Forests and the benefits they provide are multidimensional. The relative value given to forests has also varied in different stages of human history. My home country was named after the Brazilwood tree, which was one of the dominant features of the economy of the colony’s first two centuries of Portuguese rule. Pau Brasil as we know it there, was used as a dye in European high priced textiles. Mature stands of Caesalpinia echinata are virtually extinct throughout its original distribution range, and the species is now classified as Endangered by IUCN.
Long gone are the natural dyes - but hello, carbon. The REDD (Reduced Emissions from Deforestation and Degradation) agenda has become one of the dominant policy debates of the last couple of years, ever since it became widely know that deforestation accounts for some 20% of the global carbon emissions problem. REDD will continue to pick up momentum leading to the UNFCCC COP in Copenhagen at the end of the year. Despite many repeated alerts and pointed commentaries that tropical forests represent much more than tomorrow’s atmospheric CO2, and that trade-offs exist when it comes to addressing the other (largely non-market) values of the forest, donors and policy-makers have kept their attention laser-sharp on this one dimension. It’s the carbon, stupid – what else can’t you get?
Which is fine. Because of carbon, we are entering another economic cycle in which forests are bound to rise in value, after being neglected for over century. The most optimistic commentators estimate that more money might be pumped into forest protection and management, from both voluntary funds and a future market, than any time in history. Therefore, in the process, other values – biodiversity, ecosystem services and livelihoods – might be protected. Which is also fine.
The direction where the policy discussion is heading seems to point to money flowing to places where deforestation has been particularly high in recent times, or where forests are under imminent threat. The corollary is that the so-called High Forests / Low Deforestation countries (e.g., Suriname, Gabon and others) could be left out of the overall payments and market frameworks. The underlying rationale for prioritizing High Deforestation countries is the achievement of net carbon emission reductions globally. If your forest is not bound to become smoke in the near future, it will be as valuable inside the REDD scheme as the hundreds of thousands of species of unnamed bugs that live in it. Which might not be fine.

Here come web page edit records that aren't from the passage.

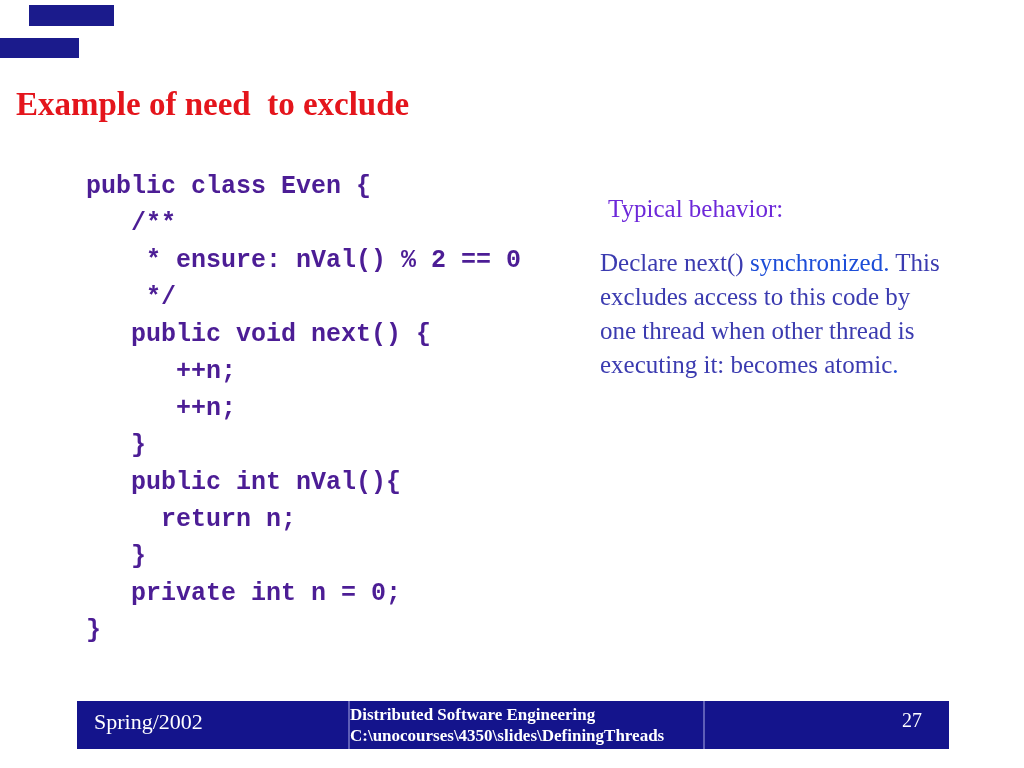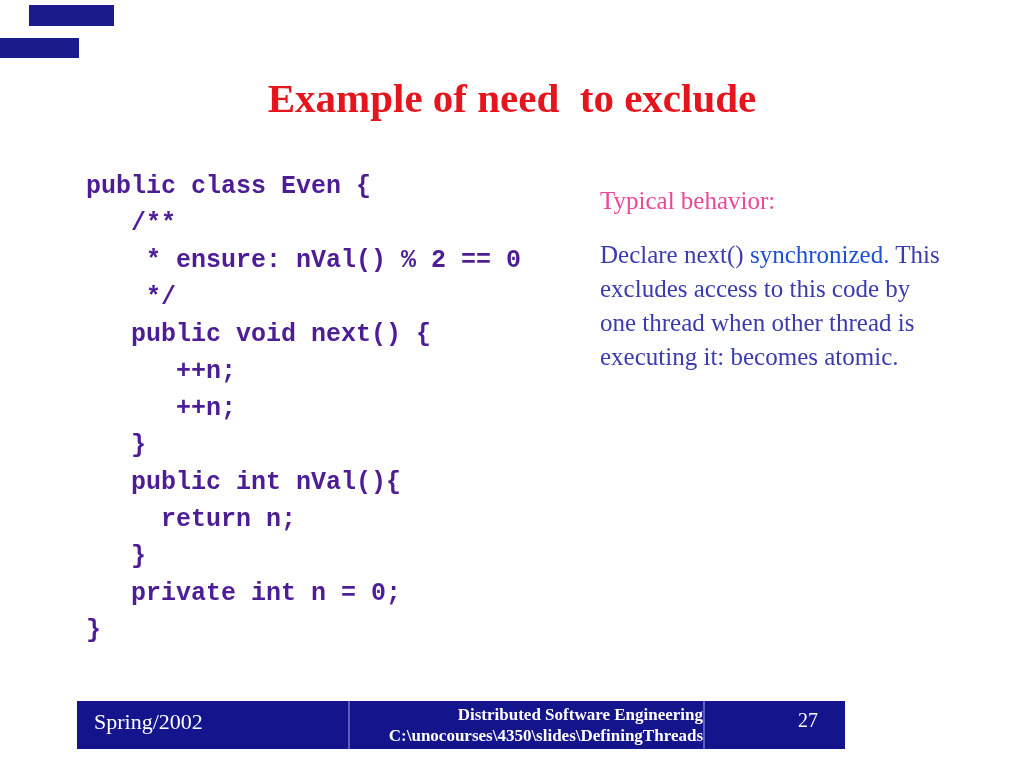--- a/index.html
+++ b/index.html
@@ -6,49 +6,49 @@
   .slide{
     position:relative;width:1024px;height:768px;background:#ffffff;
     overflow:hidden;font-family:"Liberation Serif",serif;
   }
   
   .decor-bar{position:absolute;background:#1b1b8c;}
   .decor-bar-top{left:29px;top:5px;width:85px;height:21px;}
   .decor-bar-left{left:0;top:38px;width:79px;height:20px;}
   
   .title{
-    position:absolute;left:0;right:0;top:70px;margin:4px;
-    text-align:center;font-size:41px;font-weight:bold;
+    position:absolute;left:0;right:0;top:70px;margin:16px;
+    text-align:left;font-size:33px;font-weight:bold;
     color:#e4151c;white-space:pre;
   }
   
   .code{
     position:absolute;left:86px;top:168px;margin:0;
     font-family:"Liberation Mono","DejaVu Sans Mono",monospace;
     font-weight:bold;font-size:25px;line-height:37px;color:#4c1d95;
     white-space:pre;
   }
   
   .rightcol{position:absolute;left:600px;top:184px;width:416px;font-size:25px;line-height:34px;}
-  .heading{color:#ec4899;margin:0;}
+  .heading{color:#6d28d9;margin:8px;}
   .bodytext{color:#3b3bb0;white-space:pre-line;margin:0;}
   .solution-heading{margin-top:12px;}
   .solution-para{margin-top:20px;}
   .run-black{color:#1d4ed8;}
   .run-italic{}
   
   .footer{
-    position:absolute;left:77px;top:701px;width:768px;height:48px;
+    position:absolute;left:77px;top:701px;width:872px;height:48px;
     background:#14148c;display:flex;color:#ffffff;box-sizing:border-box;
   }
   .footer-cell{box-sizing:border-box;}
   .footer-left{width:271px;font-size:22px;padding:8px 0 0 17px;}
   .footer-center{
     width:357px;border-left:2px solid #5e5eb8;border-right:2px solid #5e5eb8;
-    text-align:right;font-weight:bold;font-size:17px;line-height:21px;padding-top:3px;
+    text-align:left;font-weight:bold;font-size:17px;line-height:21px;padding-top:3px;
   }
   .footer-right{flex:1;text-align:right;font-size:20px;padding:8px 27px 0 0;}
 </style>
 </head>
 <body>
 
 <div class="slide">
 
   <div class="decor-bar decor-bar-top"></div>
   <div class="decor-bar decor-bar-left"></div>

It might not fine for a number of reasons. First, one might conclude that REDD resources will be rewarding the poor stewards of forests throughout the world, leaving little left for those who have been doing a good job maintaining their forests healthy and shielded for destructive forces. From a technocratic perspective, this might sound more like a moral argument than one destined to help move rapidly to reverse the perverse impacts of climate change. But there is more to it. Most of the carbon-relevant tropical forest stocks are located in poor developing countries. The costs of maintaining these stocks are being met primarily by these countries, which also face tremendous development challenges. Furthermore, if you have worked long enough in tropical forests, you will come to appreciate that no tract of unprotected or unregulated forest is safe forever - the odds are they will eventually be converted to other uses. Finally, the countries left out might be compelled to speed up the process of conversion of their forests so as to become relevant in the global scheme.
Enough rambling for now. In its February 19 issue, Nature has published a groundbreaking paper signed by 33 co-authors (Lewis, S. L. et al. Increasing carbon storage in intact African tropical forests. Nature 457:1003-1067, 2009) strongly suggesting that carbon continues to be stored in intact forests of Africa. These results match similar findings for the Amazon dating back over a decade. While forests will not grow forever, the estimated rates of carbon accumulation over a period of 39 years covered by the Lewis et al. study amount to about 1% of the average standing stocks. The paper speculates why these largely intact forests have not reached an equilibrium, and continue to store carbon, but the take home conclusion is quite significant for the policy discussions.
If these results could start to sophisticate further the policy debate, perhaps progress could be made in the “no forest left behind” agenda. Intact forests are not carbon stocks sitting idly, but at least for now are playing an active role in reducing the rate of CO2 accumulation in the atmosphere. These carbon pumps deserve due financial attention, perhaps through the creation of financing schemes in the form of “preventive credits” directed at the standing stocks, and also helping keep the carbon pumps functioning well into the future.